Cape ivy overruns trees and trail in Golden Gate Park. (Photo by Eric Simons)
Cape ivy overruns trees and trail in Golden Gate Park. (Photo by Eric Simons)

One sunny morning in June, Portman and a couple of assistants arrive at a spot near Mountain Lake in San Francisco’s Presidio. Hauling a cage lined with netting, he sets it in a big patch of Cape ivy along a hillside. “I think this site is ready to have some flies in there,” he says.

Lewis Stringer, a Presidio restoration ecologist, is there to watch as one of the assistants pulls a vial of gall flies out of a cooler, zips open the cage, and taps out the sluggish, cold flies. Stringer has overseen thousands of dollars in efforts to remove Cape ivy from the park through herbicides and yanking it up.
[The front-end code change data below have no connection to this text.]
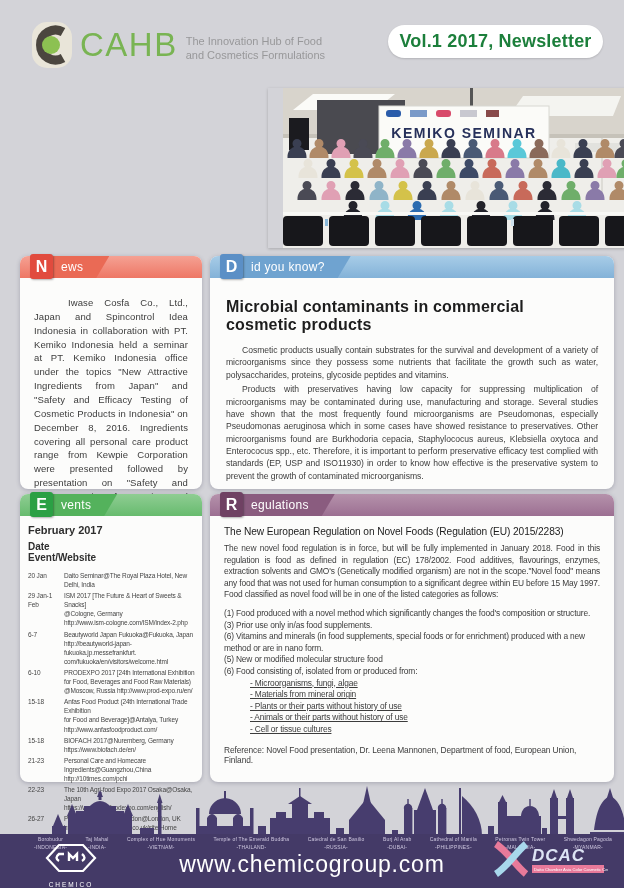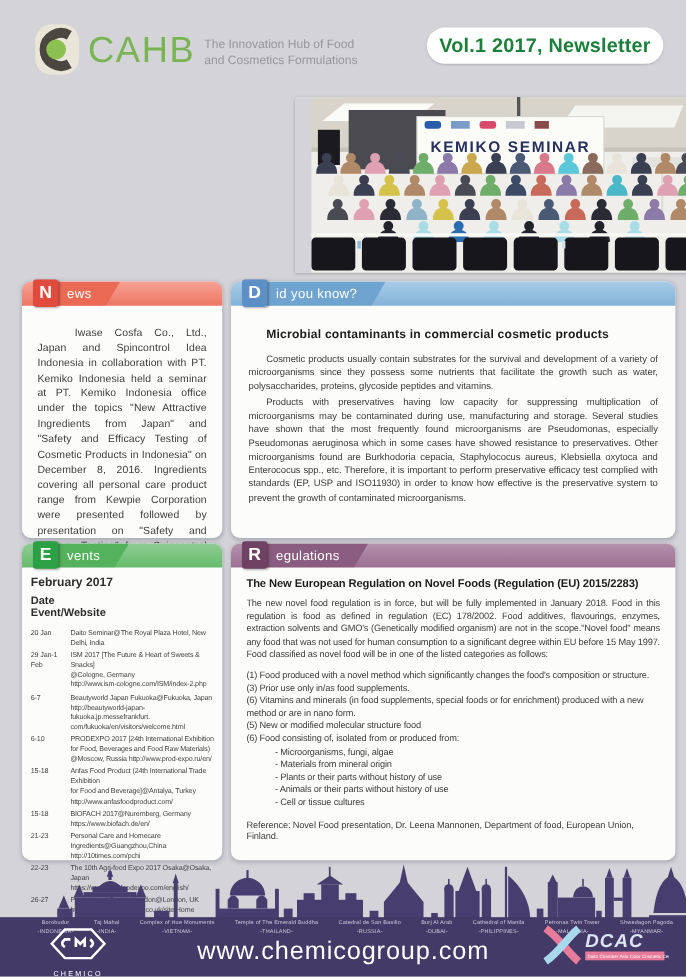"Microbial contaminants in commercial" .dyk-title { font-size: 11px -> 16px; margin: 6px 16px 10px -> 6px 0 10px }
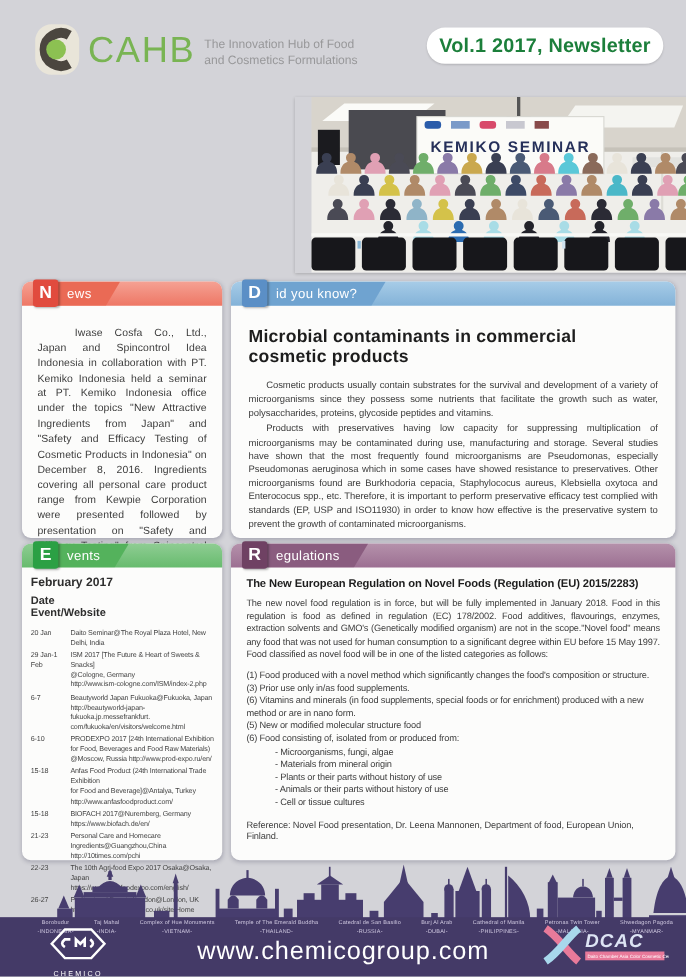"The New European Regulation on" .reg-title { font-weight: bold -> normal }
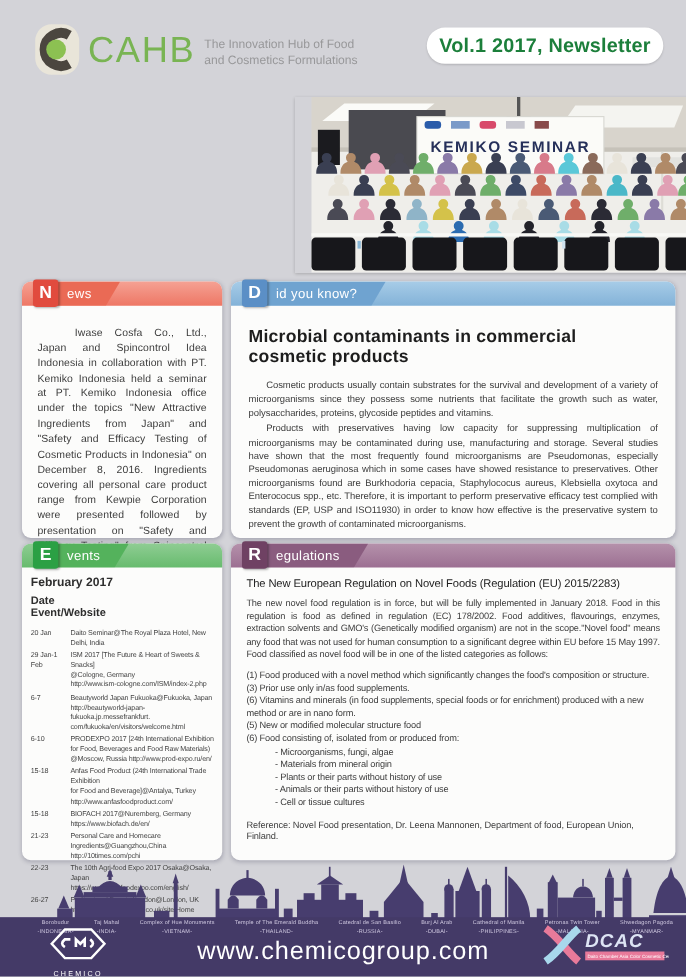"- Microorganisms, fungi, algae" .reg-sub { text-decoration: none -> underline }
It’s a tedious process, and missing a tiny bit of the stem or root system means the plant could easily start growing all over again. Even having it grow here is a risk to other areas of the park, like the restored coastal bluffs along the Golden Gate, he says.

“I once saw a red-tailed hawk over the coastal bluffs drop something that spiraled to the ground in front of me. It was Cape ivy!” Stringer says.

The flies disperse under the cage, where they will get to work on the Cape ivy. In 10 days, Portman will bring back another batch of flies to let loose, and then the next time he returns he will remove the cage altogether. Then the flies will likely be here to stay, just another part of California’s complex interplay of species.

About the Author

Alison Hawkes was a Bay Nature editor from 2011-2017. Before Bay Nature she worked in journalism for more than a decade as a former newspaper reporter turned radio producer turned web editor with each rendition bringing her closer to her dream of covering environmental issues. She co-founded Way Out West, a site dedicated to covering Bay Area environmental news.